Day 1 - June 7, 2022

11:00 - 11:50 A.M.

State of New York:  Breaking down IT Complexities and Risk Vulnerabilities

Shawn Surber, Tanium

Every 11 seconds, there is a ransomware attack. Yet organizations are spending over $160B on cybersecurity this year alone. While security budgets are rising every year, the vulnerability gap isn't improving - it's only getting worse.  In addition, the network and end point landscape has become overly complex.  Managing risk is one of the top responsibilities of any elected official in the public sector. But they can only manage the risks they know about. And with silos that often plague public sector agencies of all types, from the state government to K-12 school districts, there can be many unknowns.  Silos don't work in IT. The old model of unreliable tools, broken processes and incomplete outcomes is being disrupted. Public Sector organizations need unified data platforms to enable the flow of information across teams, agencies, and departments to surface critical data faster and more accurately. Identifying and remediating risk is mission-critical but the proliferation of data and devices has created a constantly morphing nad expanding network edge.  Organizations need to unify tools and data, creating a system that acts as the backbone for all crucial interactions and IT decisions. A single control plane that functions as the nerve center of the domains in IT Operations, Security, Risk and Compliance Management. During this session, we'll discuss:

  • Identifying and Remediating Risk 
  • Modernizing Legacy Platforms and Environments 
  • Ongoing Compliance and Regulatory Demands 
  • Converging IT Operations and Security to tackle challenges at one team - one fight 
Approaches to Integrating Multi-organization Security

Jim Richberg, Fortinet

With New York creating a Joint Security Operations Center, government and critical infrastructure owners/operators receiving funding to refresh infrastructure and increase cybersecurity, and increasing serious cyber threats, producing shared cyber situational awareness and integrated response is a top of mind issue. The challenges of creating a federated/joint capability across organizations is different from building a Security Operation Center within a single enterprise.  The session will explore the building blocks, alternative approaches, and some of the presenter's lessons learned from building and integrating these capabilities in the US Government. 

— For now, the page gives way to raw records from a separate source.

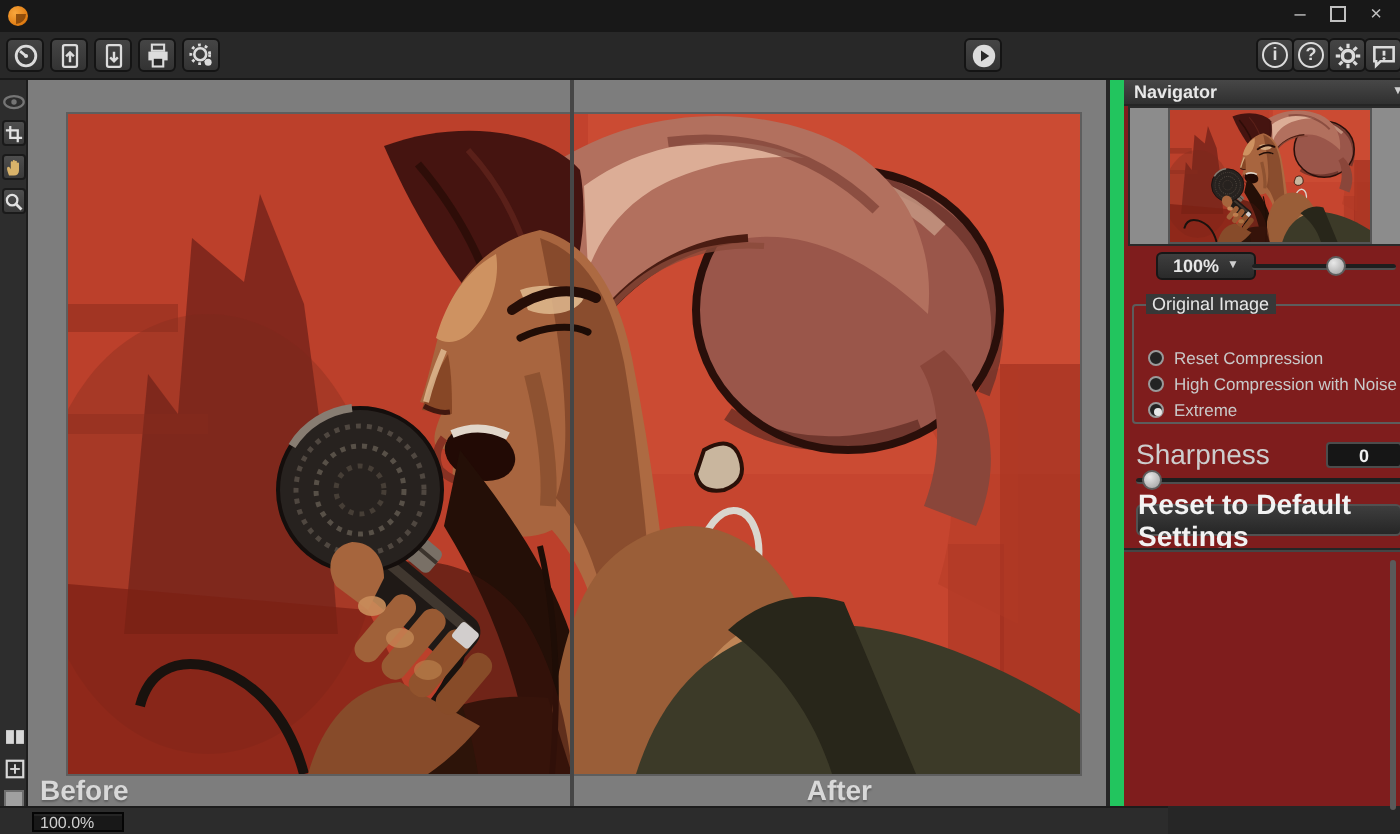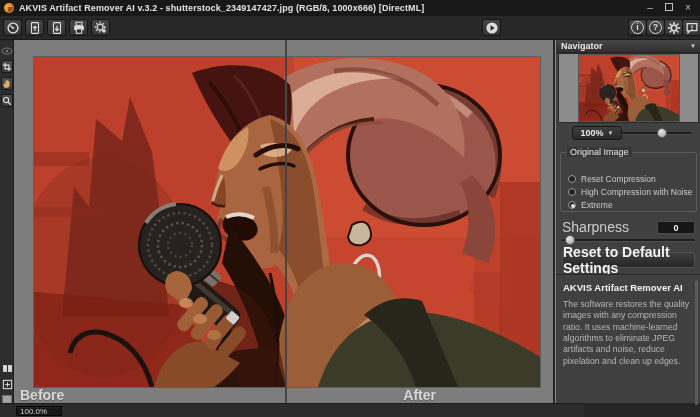"AKVIS Artifact Remover AI v.3.2" div.title-text { html: <div>AKVIS Artifact Remover AI v.3.2 - shutterstock_2349147427.jpg (RGB/8, 1000x666) [DirectML]</div> -> none }
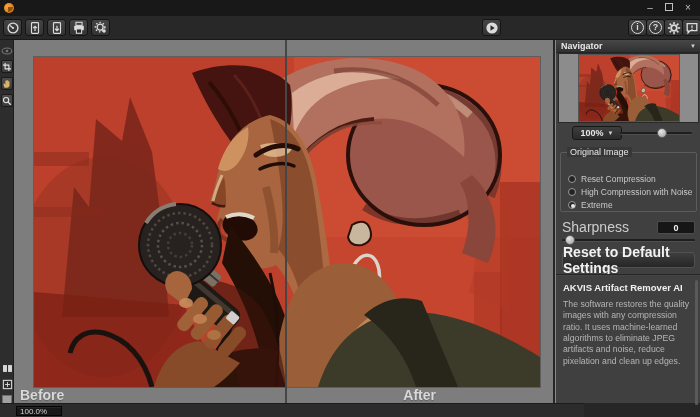"Navigator" .rightpanel { background: #404040 -> #7f1d1d; border-left: 1px solid #22c55e -> 7px solid #22c55e }
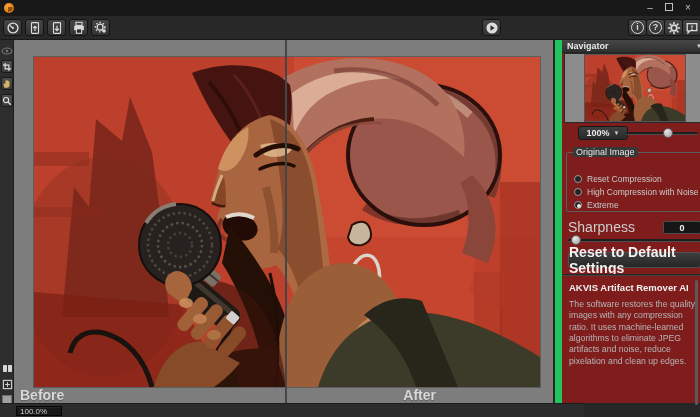"AKVIS Artifact Remover AI" div.about { html: <div> <h4>AKVIS Artifact Remover AI</h4> <p>The software restores the quality images with any compression ratio. It uses machine-learned algorithms to eliminate JPEG artifacts and noise, reduce pixelation and clean up edges.</p> </div> -> none }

What a Formula 1 Racing Crash Can Teach Us About Incident Response

Mike Semel and Rose Ketchum, Semel Consulting LLC

When it comes to cyber incident response, there's a lot to be learned from a Formula One crash. There's more in common than you might think between what it took for a driver to survive a high speed wreck and what you can do to survive a data breach or ransomware attack. I'll put you in the driver's seat to see what if you could have survived the crash, and if you are really prepared to survive a cyber incident. (Don't be so sure that you are invincible.) 

Cryptocurrency & Cybercrime an Introduction

William Mendez, Friedman CyZen

The session will introduce participants to the world of cryptocurrency and its dual role in facilitating crime and as a victim of cyber attacks perpetrated by cyber criminals. The presentation provides a basic high-level introduction to block chain technology as it relates to cryptocurrency.  It will also provide a general overview of why cryptocurrency is used by cybercriminals and discuss concepts of anonymity and laundering. As more people and organizations begin to dabble in cryptocurrency or blockchain general, it is important that they understand the emerging cyberthreats in this space.  As such, the presentation will discuss current cyberattacks against legitimate cryptocurrency organizations and their clients. The ultimate goal is to provide the participants with a basic knowledge of cryptocurrency, its ability to facility criminal activity, and current threats that may affect anyone thinking of investing in cryptocurrency. 

Be better, listen to a hacker

Tyler Wrightson, Leet Cyber Security

There are common challenges with every cybersecurity program. To effectively lower risk from Hackers you must understand them, think like them and most importantly communicate about them. Join Tyler (a pure red teamer) to understand strategic and tactical things you can do tomorrow to increase the efficacy of any cybersecurity program or position. 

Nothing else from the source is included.